How to calculate data range in R

The most-used quantiles are actually the 0 percent and 100 percent quantiles. You could just as easily call them the minimum and maximum, because that’s what they are. You can get both min() and max() functions together using the range() function. This function conveniently gives you the range of the data. So, to know between which two values all the mileages are situated, you simply do the following:

> range(cars$mpg)
[1] 10.4 33.9

How to calculate data quartiles in R

The range still gives you only limited information. Often statisticians report the first and the third quartile next to the range and the median. These quartiles are, respectively, the 25 percent and 75 percent quantiles, which are the numbers for which one-fourth and three-fourths of the data is smaller. You get these numbers using the quantile() function, like this:

> quantile(cars$mpg)
  0%  25%  50%  75%  100%
10.400 15.425 19.200 22.800 33.900

The quartiles are not the same as the lower and upper hinge calculated in the five-number summary. The latter two are, respectively, the median of the lower and upper half of your data, and they differ slightly from the first and third quartiles. To get the five number statistics, you use the fivenum() function.

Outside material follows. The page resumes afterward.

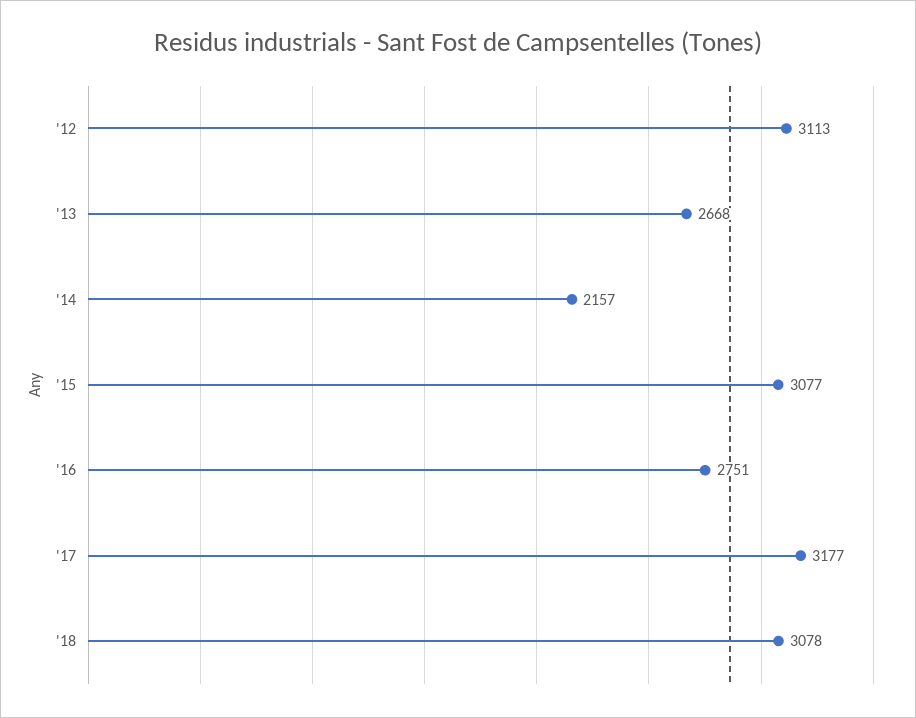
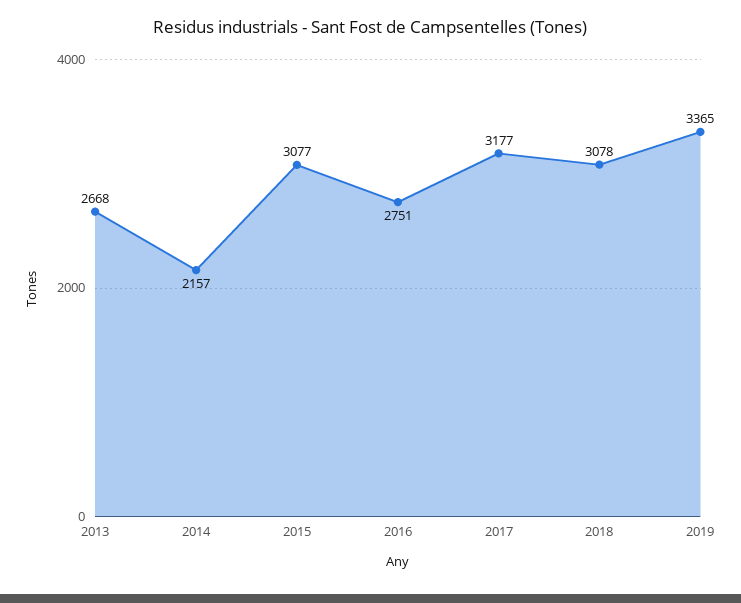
'12: 3113 -> none
2019: none -> 3365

How to get on speed with the quantile function in R

The quantile() function can give you any quantile you want. For that, you use the probs argument. You give the probs (or probabilities) as a fractional number. For the 20 percent quantile, for example, you use 0.20 as an argument for the value. This argument also takes a vector as a value, so you can, for example, get the 5 percent and 95 percent quantiles like this:

> quantile(cars$mpg, probs=c(0.05, 0.95))
  5%  95%
11.995 31.300

The default value for the probs argument is a vector representing the minimum (0), the first quartile (0.25), the median (0.5), the third quartile (0.75), and the maximum (1).

All of these functions have an argument na.rm that allows you to remove all NA values before calculating the respective statistic. If you don’t do this, any vector containing NA will have NA as a result. This works identically to the na.rm argument of the sum() function.